Material for this exercise:
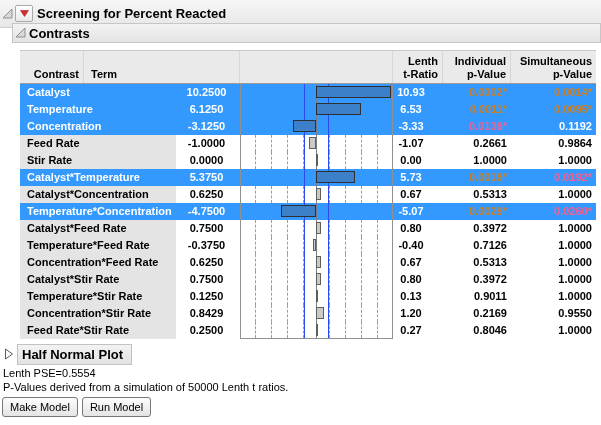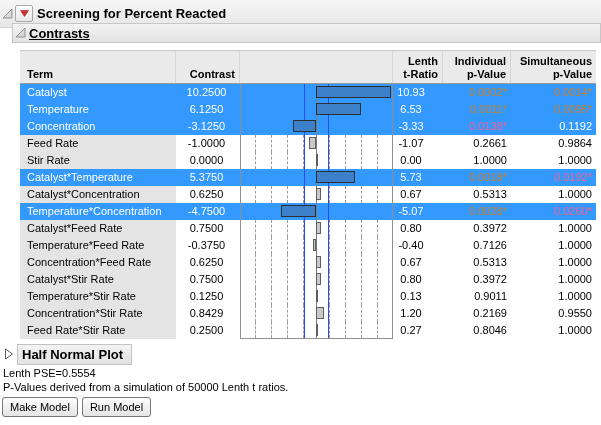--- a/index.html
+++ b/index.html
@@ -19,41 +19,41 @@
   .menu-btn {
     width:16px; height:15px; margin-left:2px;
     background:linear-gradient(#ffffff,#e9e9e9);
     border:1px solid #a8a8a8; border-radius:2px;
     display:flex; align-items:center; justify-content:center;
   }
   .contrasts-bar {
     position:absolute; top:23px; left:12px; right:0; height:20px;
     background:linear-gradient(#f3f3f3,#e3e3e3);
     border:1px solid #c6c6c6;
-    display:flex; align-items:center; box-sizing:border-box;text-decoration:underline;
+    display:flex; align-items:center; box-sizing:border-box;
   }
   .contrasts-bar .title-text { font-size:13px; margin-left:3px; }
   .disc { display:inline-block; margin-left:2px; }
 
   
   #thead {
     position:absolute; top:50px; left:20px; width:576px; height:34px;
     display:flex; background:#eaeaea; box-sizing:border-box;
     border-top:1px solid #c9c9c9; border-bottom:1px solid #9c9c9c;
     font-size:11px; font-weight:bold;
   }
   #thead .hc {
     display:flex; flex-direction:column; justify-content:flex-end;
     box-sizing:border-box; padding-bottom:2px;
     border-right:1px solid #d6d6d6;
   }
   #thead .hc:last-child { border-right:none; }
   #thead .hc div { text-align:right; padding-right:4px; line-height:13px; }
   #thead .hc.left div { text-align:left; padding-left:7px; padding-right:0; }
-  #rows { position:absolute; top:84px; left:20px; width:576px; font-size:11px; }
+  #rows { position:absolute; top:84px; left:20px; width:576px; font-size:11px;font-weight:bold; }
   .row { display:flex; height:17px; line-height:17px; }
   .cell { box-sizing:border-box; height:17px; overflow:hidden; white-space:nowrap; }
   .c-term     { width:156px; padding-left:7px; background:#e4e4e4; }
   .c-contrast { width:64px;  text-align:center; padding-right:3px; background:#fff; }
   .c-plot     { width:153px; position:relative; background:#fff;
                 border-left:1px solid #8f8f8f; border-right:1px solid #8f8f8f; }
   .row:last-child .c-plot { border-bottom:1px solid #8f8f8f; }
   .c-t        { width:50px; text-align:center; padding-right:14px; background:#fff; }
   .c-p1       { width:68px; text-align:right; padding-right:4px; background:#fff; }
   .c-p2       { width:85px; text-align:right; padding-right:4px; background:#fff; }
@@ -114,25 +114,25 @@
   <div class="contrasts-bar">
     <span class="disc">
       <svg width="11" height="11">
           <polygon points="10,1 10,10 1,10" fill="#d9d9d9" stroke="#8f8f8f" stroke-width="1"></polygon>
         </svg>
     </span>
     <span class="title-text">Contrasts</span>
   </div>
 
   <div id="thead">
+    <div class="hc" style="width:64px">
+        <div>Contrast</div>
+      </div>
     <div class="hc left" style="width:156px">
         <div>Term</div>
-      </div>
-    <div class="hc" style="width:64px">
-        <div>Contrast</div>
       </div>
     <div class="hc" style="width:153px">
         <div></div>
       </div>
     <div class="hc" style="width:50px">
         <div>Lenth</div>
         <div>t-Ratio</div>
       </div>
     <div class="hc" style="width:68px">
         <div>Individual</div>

What to produce: Whenever images occur above, omit them and retype each line exactly as it stands.

Exercise solution:
--- a/index.html
+++ b/index.html
@@ -19,41 +19,41 @@
   .menu-btn {
     width:16px; height:15px; margin-left:2px;
     background:linear-gradient(#ffffff,#e9e9e9);
     border:1px solid #a8a8a8; border-radius:2px;
     display:flex; align-items:center; justify-content:center;
   }
   .contrasts-bar {
     position:absolute; top:23px; left:12px; right:0; height:20px;
     background:linear-gradient(#f3f3f3,#e3e3e3);
     border:1px solid #c6c6c6;
-    display:flex; align-items:center; box-sizing:border-box;text-decoration:underline;
+    display:flex; align-items:center; box-sizing:border-box;
   }
   .contrasts-bar .title-text { font-size:13px; margin-left:3px; }
   .disc { display:inline-block; margin-left:2px; }
 
   
   #thead {
     position:absolute; top:50px; left:20px; width:576px; height:34px;
     display:flex; background:#eaeaea; box-sizing:border-box;
     border-top:1px solid #c9c9c9; border-bottom:1px solid #9c9c9c;
     font-size:11px; font-weight:bold;
   }
   #thead .hc {
     display:flex; flex-direction:column; justify-content:flex-end;
     box-sizing:border-box; padding-bottom:2px;
     border-right:1px solid #d6d6d6;
   }
   #thead .hc:last-child { border-right:none; }
   #thead .hc div { text-align:right; padding-right:4px; line-height:13px; }
   #thead .hc.left div { text-align:left; padding-left:7px; padding-right:0; }
-  #rows { position:absolute; top:84px; left:20px; width:576px; font-size:11px; }
+  #rows { position:absolute; top:84px; left:20px; width:576px; font-size:11px;font-weight:bold; }
   .row { display:flex; height:17px; line-height:17px; }
   .cell { box-sizing:border-box; height:17px; overflow:hidden; white-space:nowrap; }
   .c-term     { width:156px; padding-left:7px; background:#e4e4e4; }
   .c-contrast { width:64px;  text-align:center; padding-right:3px; background:#fff; }
   .c-plot     { width:153px; position:relative; background:#fff;
                 border-left:1px solid #8f8f8f; border-right:1px solid #8f8f8f; }
   .row:last-child .c-plot { border-bottom:1px solid #8f8f8f; }
   .c-t        { width:50px; text-align:center; padding-right:14px; background:#fff; }
   .c-p1       { width:68px; text-align:right; padding-right:4px; background:#fff; }
   .c-p2       { width:85px; text-align:right; padding-right:4px; background:#fff; }
@@ -114,25 +114,25 @@
   <div class="contrasts-bar">
     <span class="disc">
       <svg width="11" height="11">
           <polygon points="10,1 10,10 1,10" fill="#d9d9d9" stroke="#8f8f8f" stroke-width="1"></polygon>
         </svg>
     </span>
     <span class="title-text">Contrasts</span>
   </div>
 
   <div id="thead">
+    <div class="hc" style="width:64px">
+        <div>Contrast</div>
+      </div>
     <div class="hc left" style="width:156px">
         <div>Term</div>
-      </div>
-    <div class="hc" style="width:64px">
-        <div>Contrast</div>
       </div>
     <div class="hc" style="width:153px">
         <div></div>
       </div>
     <div class="hc" style="width:50px">
         <div>Lenth</div>
         <div>t-Ratio</div>
       </div>
     <div class="hc" style="width:68px">
         <div>Individual</div>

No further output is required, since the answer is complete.